Regulator. The system does not really work like in the shiny pamphlets. VAC is not part of the Army. It is a very poorly run civil service bureaucracy. It is filled with patronage appointments who like to save money to justify their existence. Similar to how the lump sum would "benefit" soldiers. Estimates put supporting Veterans as costing more than waging the actual war. Money saving measures were introduced. A public relations campaign was started. The most disgusting is the welfare like system of hoops Vets have to jump through.

Promises are made but the reality is that the system is more like welfare than a pension. There are benefits that only kick in at 10% now. Rehab sounds nice. But if you have shrapnel in your heart or a fractured spine it really does not do very much after the initial healing. You can go from elite athlete to 70 year old man begging to get enough money to survive. You can get a review, but the lawyers attitude is that if you actually got an award you are lucky.

Take one piece of really important advice from me and forget the rest.

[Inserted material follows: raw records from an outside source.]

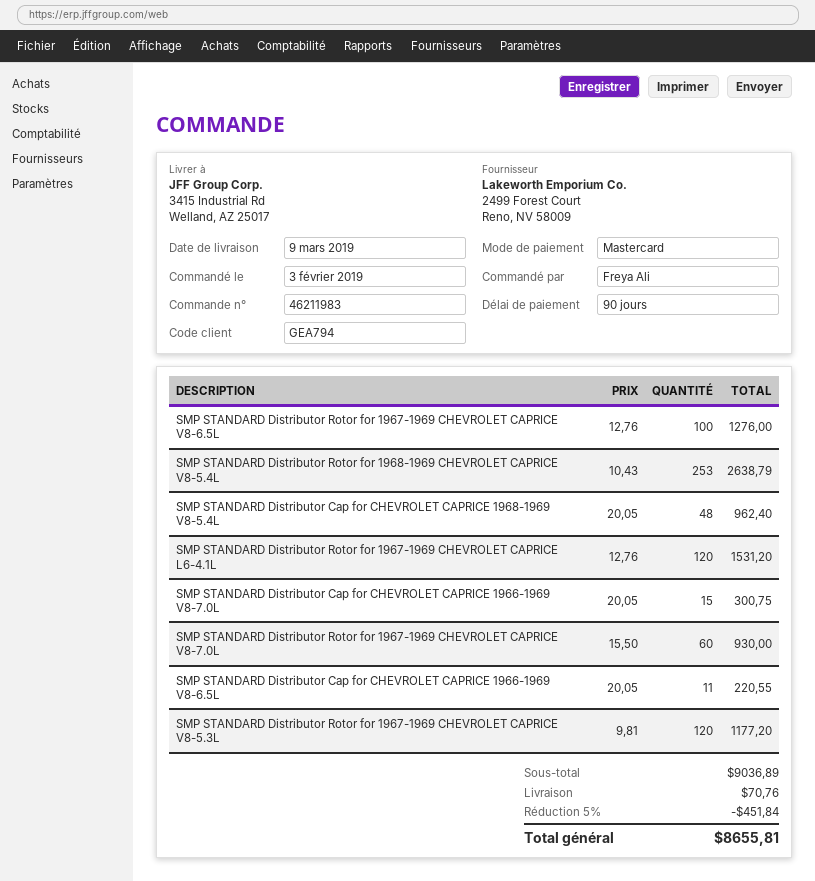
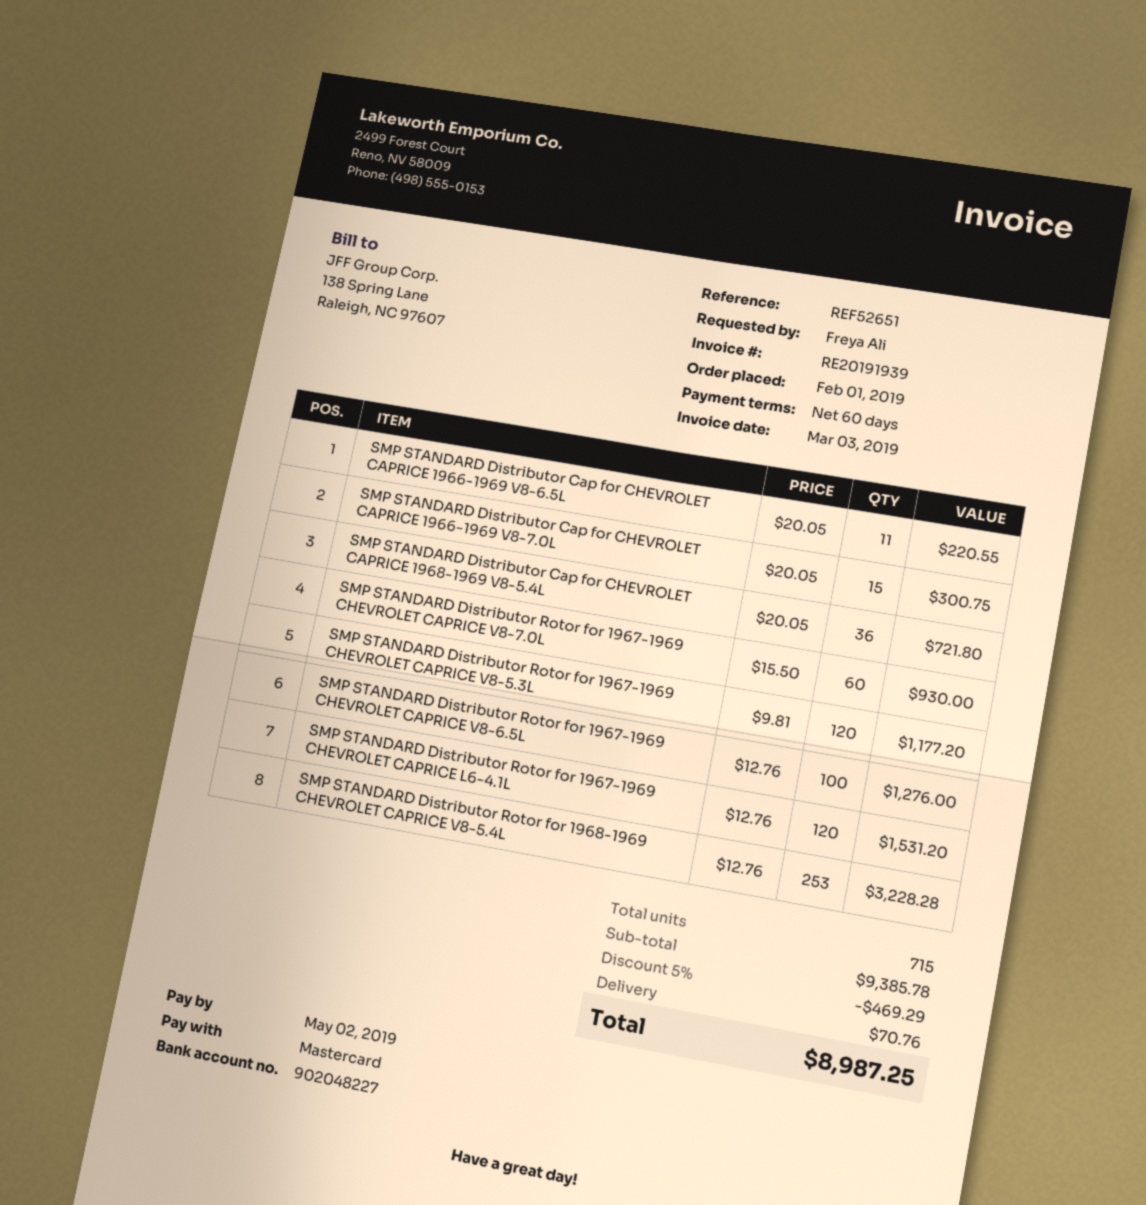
order date: 2019-02-03 -> 2019-02-01
payment terms: 90 days -> 60 days
SMP STANDARD Distributor Rotor for 1968-1969 CHEVROLET CAPRICE V8-5.4L: 253 x 10.43 = 2638.79 -> 253 x 12.76 = 3228.28
SMP STANDARD Distributor Cap for CHEVROLET CAPRICE 1968-1969 V8-5.4L: 48 x 20.05 = 962.40 -> 36 x 20.05 = 721.80
subtotal: 9036.89 -> 9385.78
discount: 5% = 451.84 -> 5% = 469.29
total: 8655.81 -> 8987.25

*When you get hurt don't release under any circustances.*


----------



## Trinity (15 Dec 2009)

I'm fairly sure the Regulator is well experienced with the VAC.


----------



## Nemo888 (15 Dec 2009)

I'm fairly sure that if he went through the system it was before the New Veterans Charter. The old system was much better for soldiers though substantially more expensive for tax payers. You cannot really compare experiences with the old system.


----------



## the 48th regulator (15 Dec 2009)

First of all, I want to apologise for taking this on a completely different tangent than what the thread was meant, mods please split.





			
				Nemo888 said:
			
		

> Regulator. The system does not really work like in the shiny pamphlets. VAC is not part of the Army. It is a very poorly run civil service bureaucracy. It is filled with patronage appointments who like to save money to justify their existence.



Congratulations, you summed up every part of the Civil Service  :



			
				Nemo888 said:
			
		

> Similar to how the lump sum would "benefit" soldiers. Estimates put supporting Veterans as costing more than waging the actual war. Money saving measures were introduced. A public relations campaign was started. The most disgusting is the welfare like system of hoops Vets have to jump through.



No one agrees that the lump payment was any better than the previous system, trust me I have spoken up about that.  You were the one that alluded to inaccuracies that the lump sum payment was all that a veteran got.  There is alot more services available, which is an improvement from the previous system.



			
				Nemo888 said:
			
		

> Promises are made but the reality is that the system is more like welfare than a pension.



You ahve lost me here, expand....



			
				Nemo888 said:
			
		

> There are benefits that only kick in at 10% now. Rehab sounds nice. But if you have shrapnel in your heart or a fractured spine it really does not do very much after the initial healing. You can go from elite athlete to 70 year old man begging to get enough money to survive. You can get a review, but the lawyers attitude is that if you actually got an award you are lucky.









Anecdotal evidence, much like your story about the Handless troop.  Give links and proof.



			
				Nemo888 said:
			
		

> Take one piece of really important advice from me and forget the rest.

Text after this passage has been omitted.